Overall, this picks some valid nits, but sweeps most interesting data under the carpet. An average of 19 days to notice someone has no symptoms is not negligible!
Link the second:
Also, doctors sometimes have to detect malingering outside of experiments.
Yvain does:
Thanks for spending the time to respond point by point. I’d love to do the same, but this thread would become a bit unwieldy. However, of all the argument mapping software I’ve looked at, this one seems to be the best: http://workflowy.com/
I transferred your points and counter-points into this and then responded to a few of them (I’ll finish responding when I’ve got a bit more time):
This document can be edited by anybody with this link, so please feel free to chime in. As I mentioned earlier, I’m starting a blog. The goal being to crowdsource ideas on how to make better argument mapping software from the LW community (rather than having discussion isolated to scattered posts). A huge part of this is sketching out example argument maps like the one aove.
For the most part, I agree with the sentiment expressed by Rosenhan. In fact, I agreed so much that I failed (I blame wikipedia :) ) to look at counter-arguments until recently as part of an effort to re-examine my old beliefs and formalize them into argument maps. Thanks for posting this. I wouldn’t have been motivated to formalize this into bullet points otherwise.
Did someone delete all of your arguments? I got there, and nothing was there. Maybe I’m doing something wrong and so I can’t see what you’re talking about?

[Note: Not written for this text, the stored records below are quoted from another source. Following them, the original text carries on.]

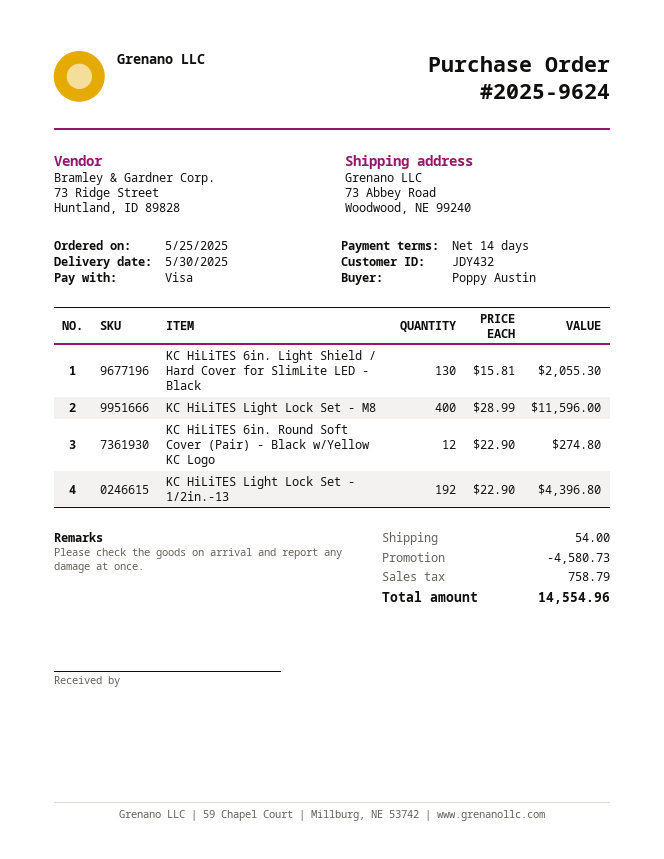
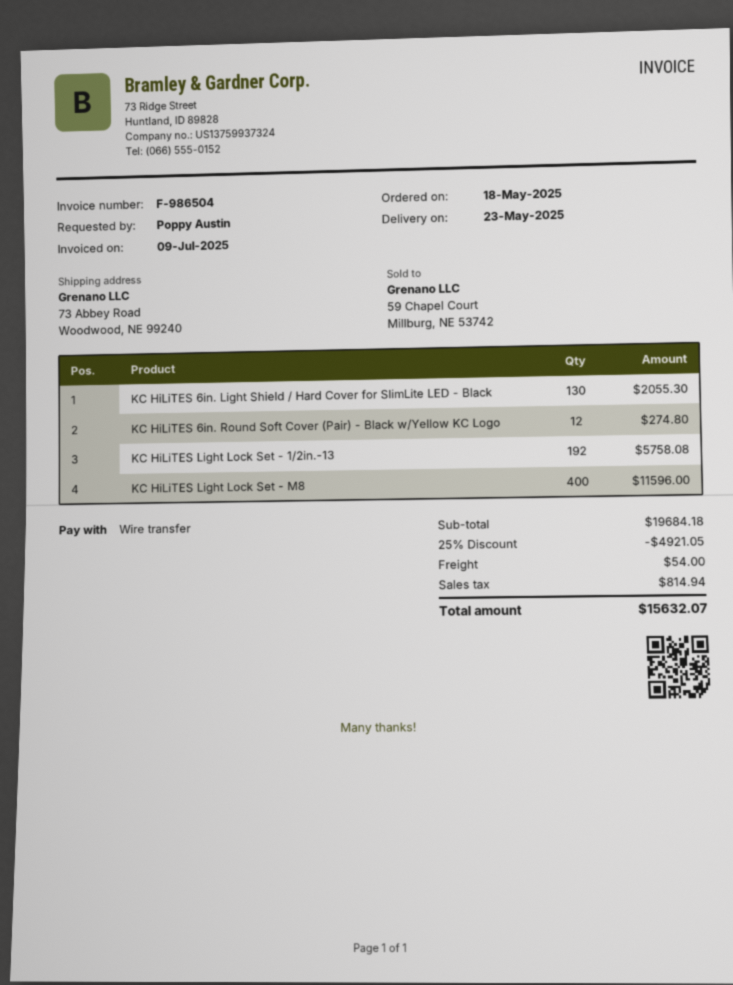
order date: 2025-05-25 -> 2025-05-18
delivery date: 2025-05-30 -> 2025-05-23
payment method: Visa -> bank transfer
KC HiLiTES Light Lock Set - 1/2in.-13: 192 for 4396.80 -> 192 for 5758.08
discount: 4580.73 -> 4921.05
tax: 758.79 -> 814.94
total: 14554.96 -> 15632.07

I just checked, and nobody deleted all of my arguments. If you click on this link:
https://workflowy.com/shared/c9e57ddb-d684-ede5-0511-8b8d11c561e0/
I still see nothing.
Do you see the “meta” note that I made on there?
I do see your meta comment… I’m not sure what you mean by it though.
I mean that by separating the pro and con arguments it becomes more difficult to trace the lines of argument and counterargument. Rebuttals are harder to follow if you have to sort through a list of bullet points to find the one that’s relevant to them.
I also made the comment to test whether or not you could see my comments. You can. That probably means that I’m doing something wrong or that you’re writing in some equivalent of invisible e-ink. I can’t think what I might be doing wrong though. I’m not too concerned about seeing the site though, so don’t worry about it.